ADD Forums - Attention Deficit Hyperactivity Disorder Support and Information Resources Community

ADD Forums - Attention Deficit Hyperactivity Disorder Support and Information Resources Community (http://www.addforums.com/forums/index.php)
-   General ADD Talk (http://www.addforums.com/forums/forumdisplay.php?f=13)
-   -   Self-depricating humor (http://www.addforums.com/forums/showthread.php?t=129676)

Joker_Girl 08-14-12 10:26 PM

Self-depricating humor
 
I make a joke out of everything.

Pretty much because i feel if i don't laugh, i'll probably cry.

Often, it is at my own expense. I don't know why. I will make a joke and then use it as a chance to make fun of myself for being stupid, fat, ugly, slow, whatever.

I will screw something up and the first thing out of my mouth is, "Well, you know how fcking retarded i am!"

Or, "Look at these pants. Seriously, i look like a blimp. I should write Goodyear on the butt."

Or, "I need how much money for that? Well, i'd better start hooking now, you know im only good for about a quarter a throw."

Im trying to not say these things. It is like it sometimes is out of my mouth before i can stop it.

Does anyone else put theirself down all the time? Do you make a joke out of everything, while you are crying on the inside?

Or is it just me? :eyebrow:

HolyAlchemyzt 08-14-12 10:52 PM

Re: Self-depricating humor
 
im the same way except i feel like dying

in fact i cant even make myself laugh, i don't find anything funny, I haven't had a real life in years

im planning on starting a juice fast because i also hate the way I look, I figure I will suffer for a while but the end result will
be a thinner me

I don't even get ADHD medication, instead they give me stuff that doesn't work at all - wellbutrin and seroquel

They help nothing with insomnia or depression or concentration

I feel like **** 24/7

you shouldnt feel bad though

thats cause i think bigger girls are hot

Beekeeper 08-14-12 11:41 PM

Re: Self-depricating humor
 
I feel you. I do the exact same thing, you just sound like you are more quick witted than I am. It's either laugh at it or cry. I'm sick of crying.

Recently at an association meeting (of which I am an officer), I made a mistake trying to figure dates in front of the entire membership...one of the other officers shouted, "What, are you blonde or something?" She's a joker, she meant it in a good natured way, we all rib each other. I am blonde, so I made a big show of looking offended, looking at my hair and then acting surprised and mortified. It got a lot of laughs. That's the norm in social situations.

I play it off like I'm just goofy most of the time. Close friends and my husband get to actually see the frustration though, since they understand.

mctavish23 08-14-12 11:59 PM

Re: Self-depricating humor
 
I thrive on this.

For whatever reason, I have a natural tendency towards the humorous.

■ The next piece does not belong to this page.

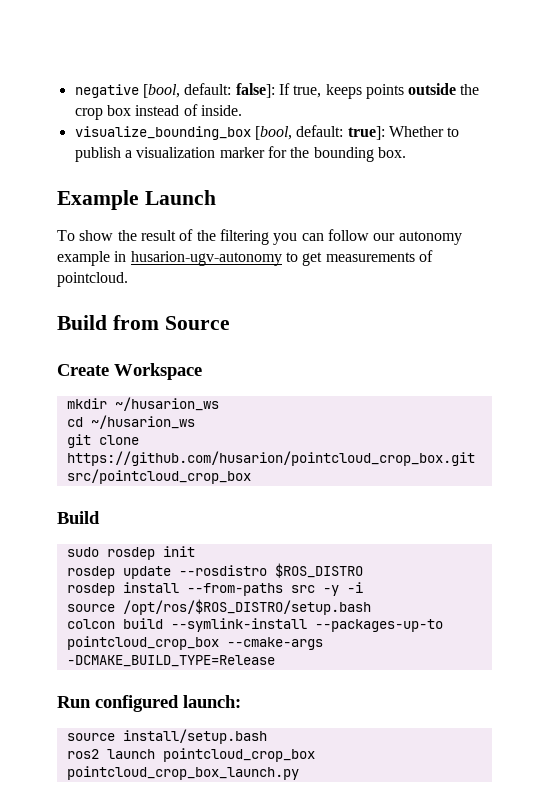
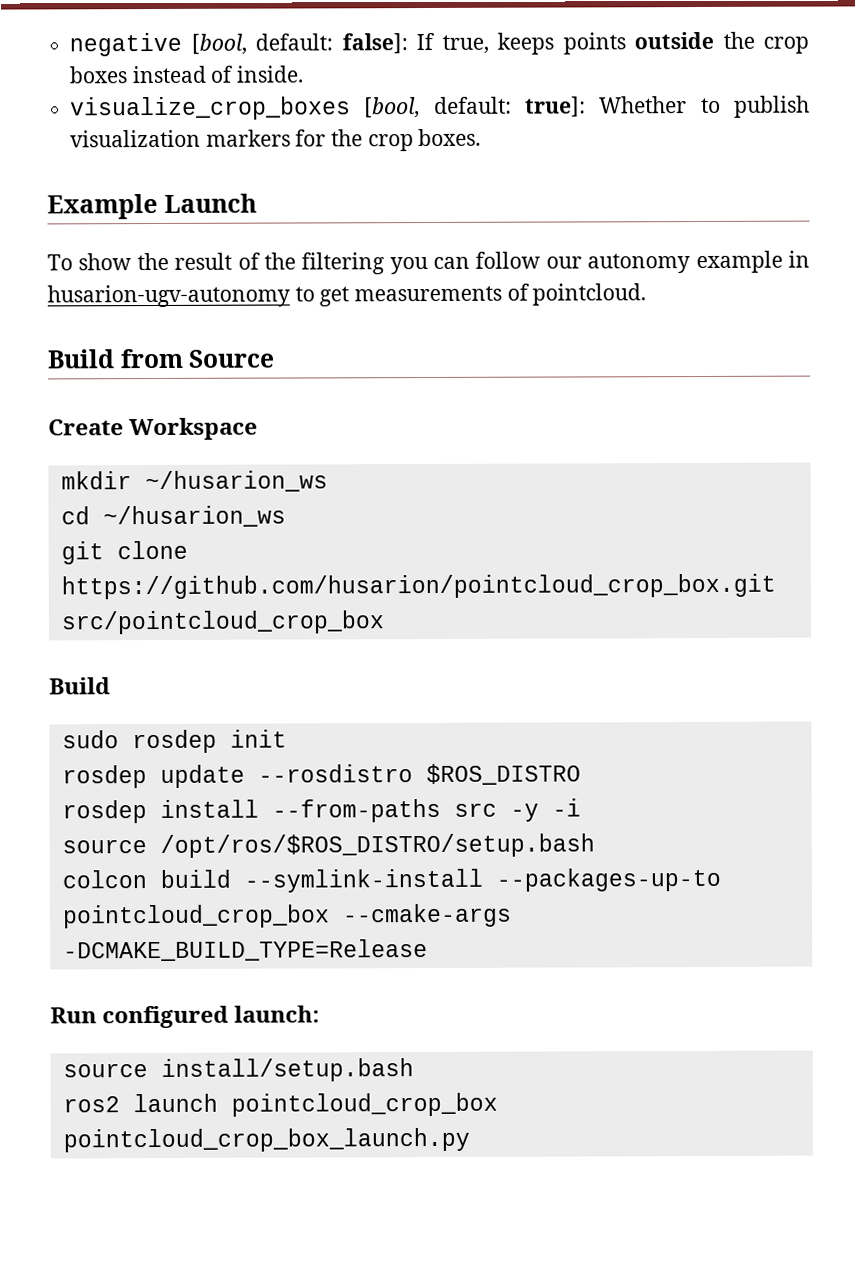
- negative [bool, default: false]: If true, keeps points outside the crop box instead of inside.
+ negative [bool, default: false]: If true, keeps points outside the crop boxes instead of inside.
- visualize_bounding_box [bool, default: true]: Whether to publish a visualization marker for the bounding box.
+ visualize_crop_boxes [bool, default: true]: Whether to publish visualization markers for the crop boxes.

What I often say to my clients and their families, is that you have to learn

how to laugh at yourself first and foremost.

tc

mctavish23

(Robert)

Conman 08-15-12 12:31 AM

Re: Self-depricating humor
 
i sometimes make jokes about myself. like if somebody does something stupid i say "who do you think you are? me?", or if i eat something that tastes really really really good id say "wow it's like sex except i'm having it!"

salleh 08-15-12 12:46 AM

Re: Self-depricating humor
 
ah Joker Girl .....while self deprecating humor is one thing ....saying that kind of harsh negative stuff about yourself is quite another .....I don't think deserve to have ANYONE and that includes you say things like that about yourself ......

you can laugh at yourself without being so harsh .....or perhaps learn to pull a wry face and shrug, putting your hands up around your shoulders ......without actually saying anything .....


....people learn to think of you the way they hear of you ...and you're not doing yourself any favors by talking like that .....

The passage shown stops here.